Start of DATA EXCERPTS

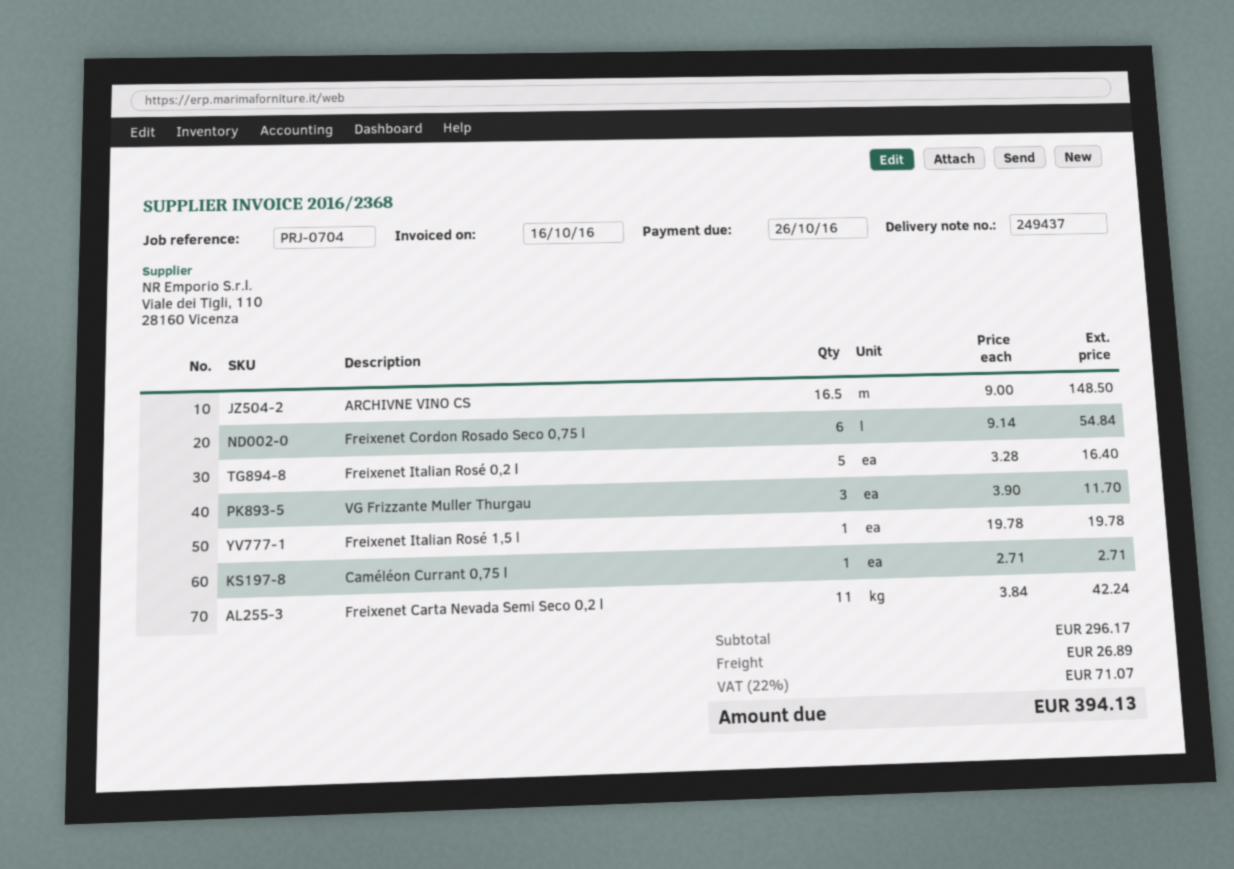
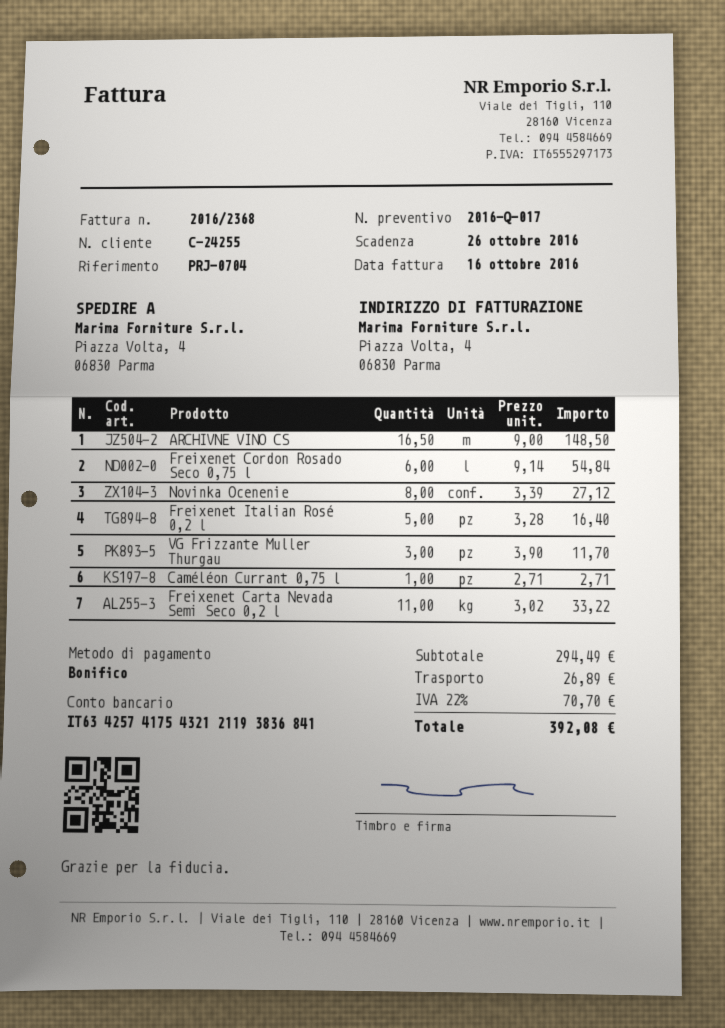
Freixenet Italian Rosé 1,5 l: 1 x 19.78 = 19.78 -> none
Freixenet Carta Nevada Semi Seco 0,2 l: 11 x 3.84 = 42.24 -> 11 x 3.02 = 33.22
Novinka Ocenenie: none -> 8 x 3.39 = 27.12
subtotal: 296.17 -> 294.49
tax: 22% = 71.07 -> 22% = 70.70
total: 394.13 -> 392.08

End of DATA EXCERPTS
Start of DATA EXCERPTS

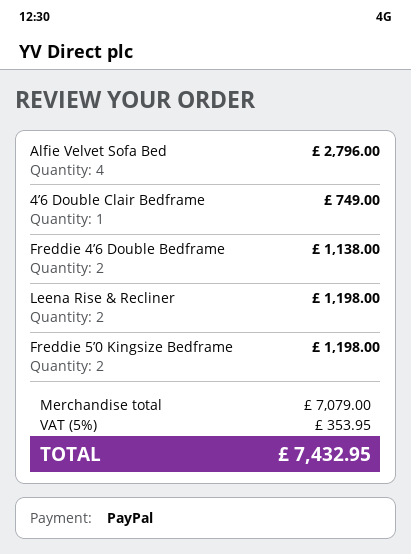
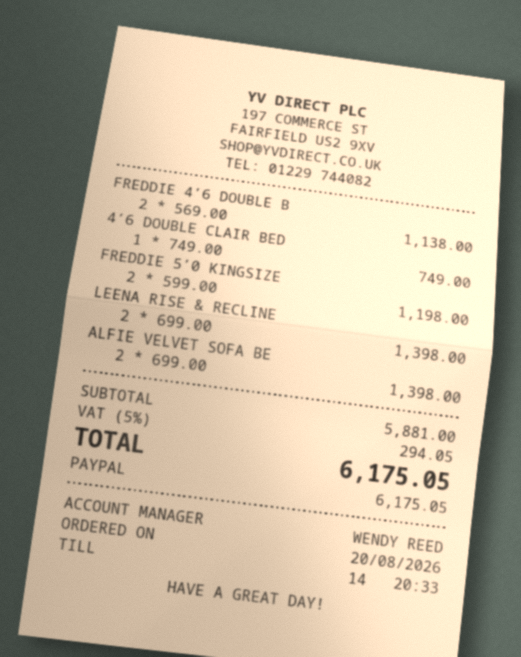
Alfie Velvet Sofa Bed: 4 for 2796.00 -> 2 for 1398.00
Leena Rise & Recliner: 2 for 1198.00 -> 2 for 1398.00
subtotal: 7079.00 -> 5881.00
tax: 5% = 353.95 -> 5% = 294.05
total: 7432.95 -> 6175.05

End of DATA EXCERPTS
Start of DATA EXCERPTS

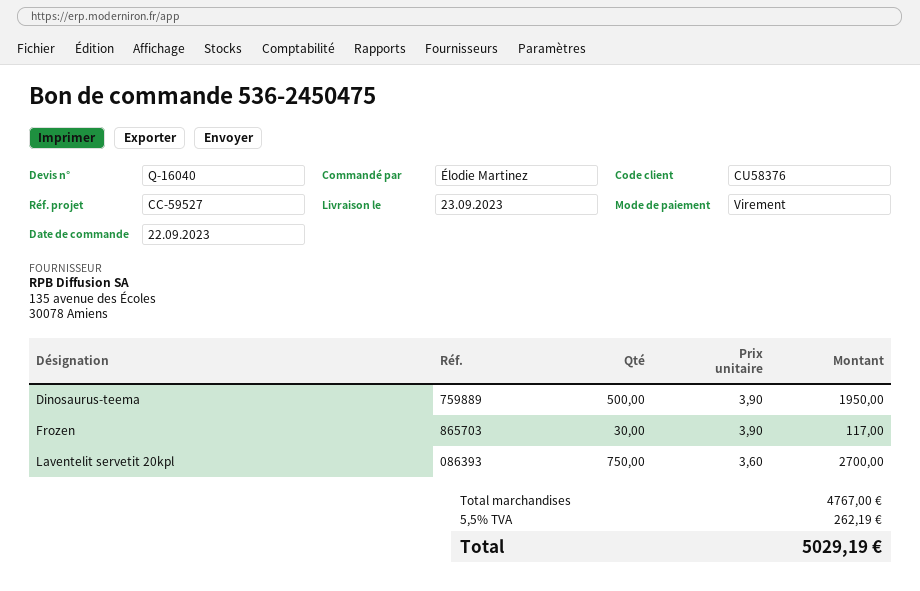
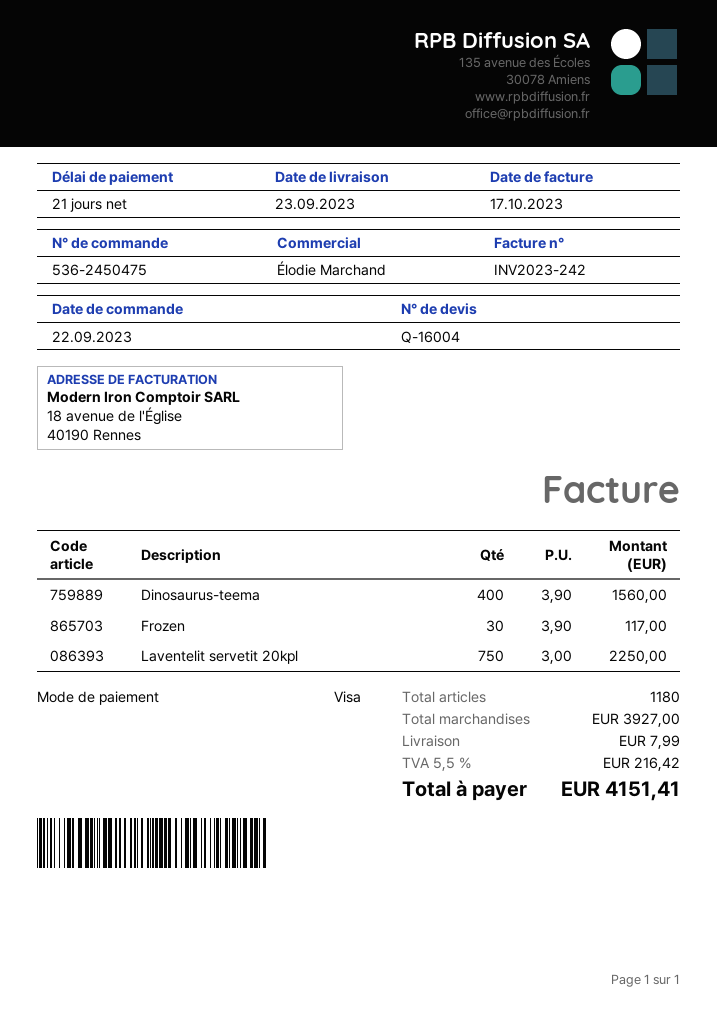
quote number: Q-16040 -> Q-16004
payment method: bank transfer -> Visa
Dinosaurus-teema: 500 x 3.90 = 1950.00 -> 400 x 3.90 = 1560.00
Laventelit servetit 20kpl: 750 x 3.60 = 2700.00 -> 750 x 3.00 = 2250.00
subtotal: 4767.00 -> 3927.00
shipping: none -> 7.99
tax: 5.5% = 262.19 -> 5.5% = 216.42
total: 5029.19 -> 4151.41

End of DATA EXCERPTS

INSTRUCTIONS TO FOLLOW:
Pull out the lines above in which the word "Freixenet" appears.

SOLUTION TO THE EXERCISE:
Freixenet Italian Rosé 1,5 l: 1 x 19.78 = 19.78 -> none
Freixenet Carta Nevada Semi Seco 0,2 l: 11 x 3.84 = 42.24 -> 11 x 3.02 = 33.22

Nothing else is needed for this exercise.